EXERCISE AIM> Omitting all images, give the entries that follow again exactly as they read.

--- EXCERPTED RECORDS ---

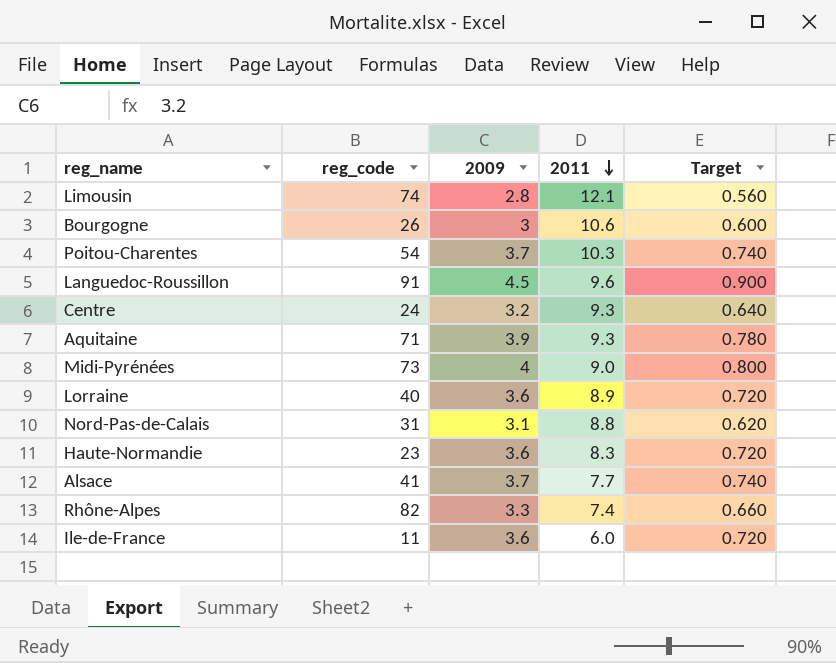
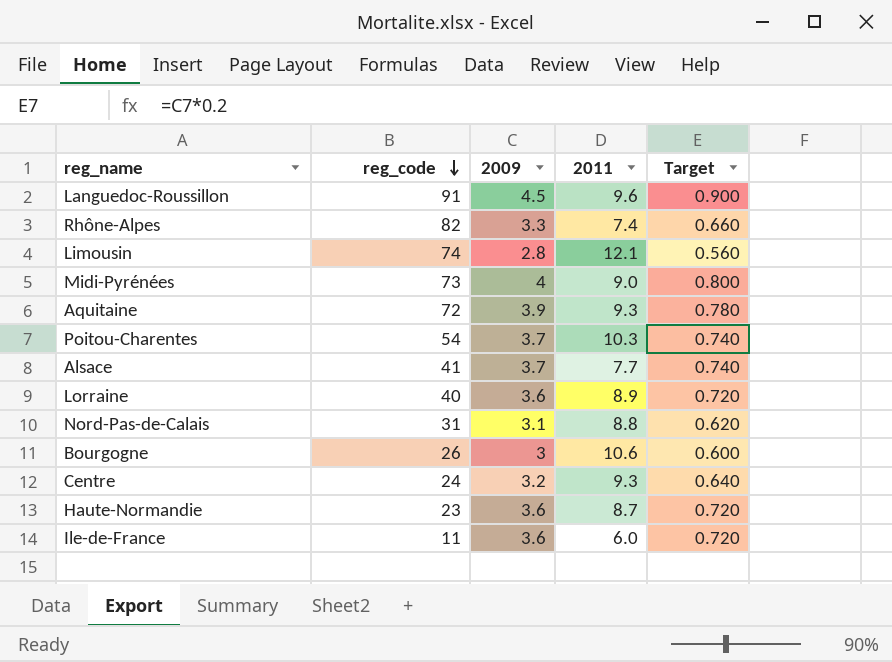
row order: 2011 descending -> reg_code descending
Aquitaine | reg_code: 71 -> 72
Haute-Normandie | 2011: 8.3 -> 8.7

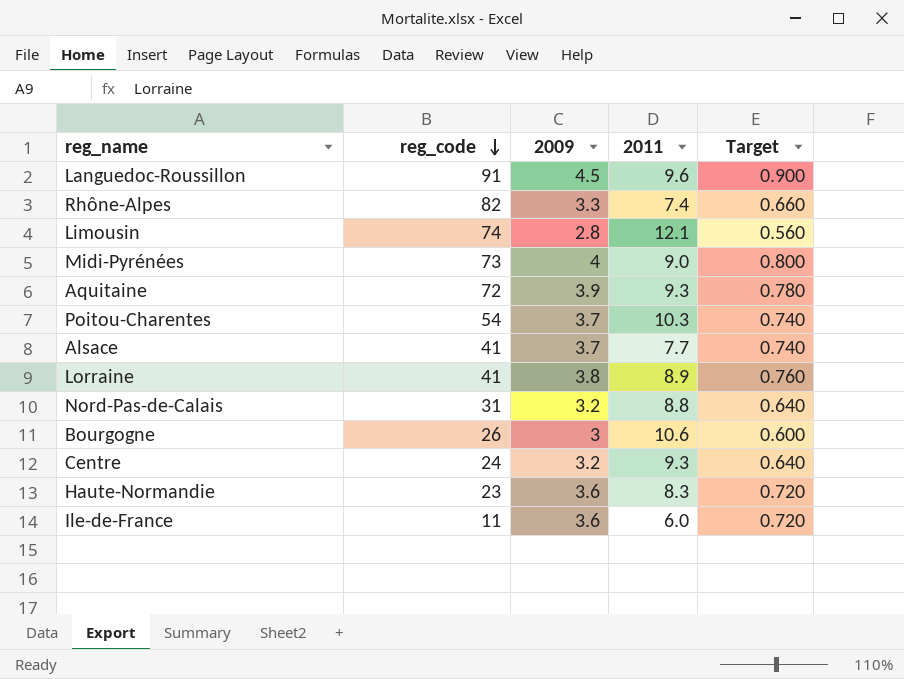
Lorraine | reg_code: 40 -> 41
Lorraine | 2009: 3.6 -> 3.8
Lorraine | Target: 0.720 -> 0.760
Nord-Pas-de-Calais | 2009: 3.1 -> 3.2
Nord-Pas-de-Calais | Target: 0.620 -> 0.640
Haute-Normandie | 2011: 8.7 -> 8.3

---

WRITTEN REPLY>
row order: 2011 descending -> reg_code descending
Aquitaine | reg_code: 71 -> 72
Haute-Normandie | 2011: 8.3 -> 8.7

Lorraine | reg_code: 40 -> 41
Lorraine | 2009: 3.6 -> 3.8
Lorraine | Target: 0.720 -> 0.760
Nord-Pas-de-Calais | 2009: 3.1 -> 3.2
Nord-Pas-de-Calais | Target: 0.620 -> 0.640
Haute-Normandie | 2011: 8.7 -> 8.3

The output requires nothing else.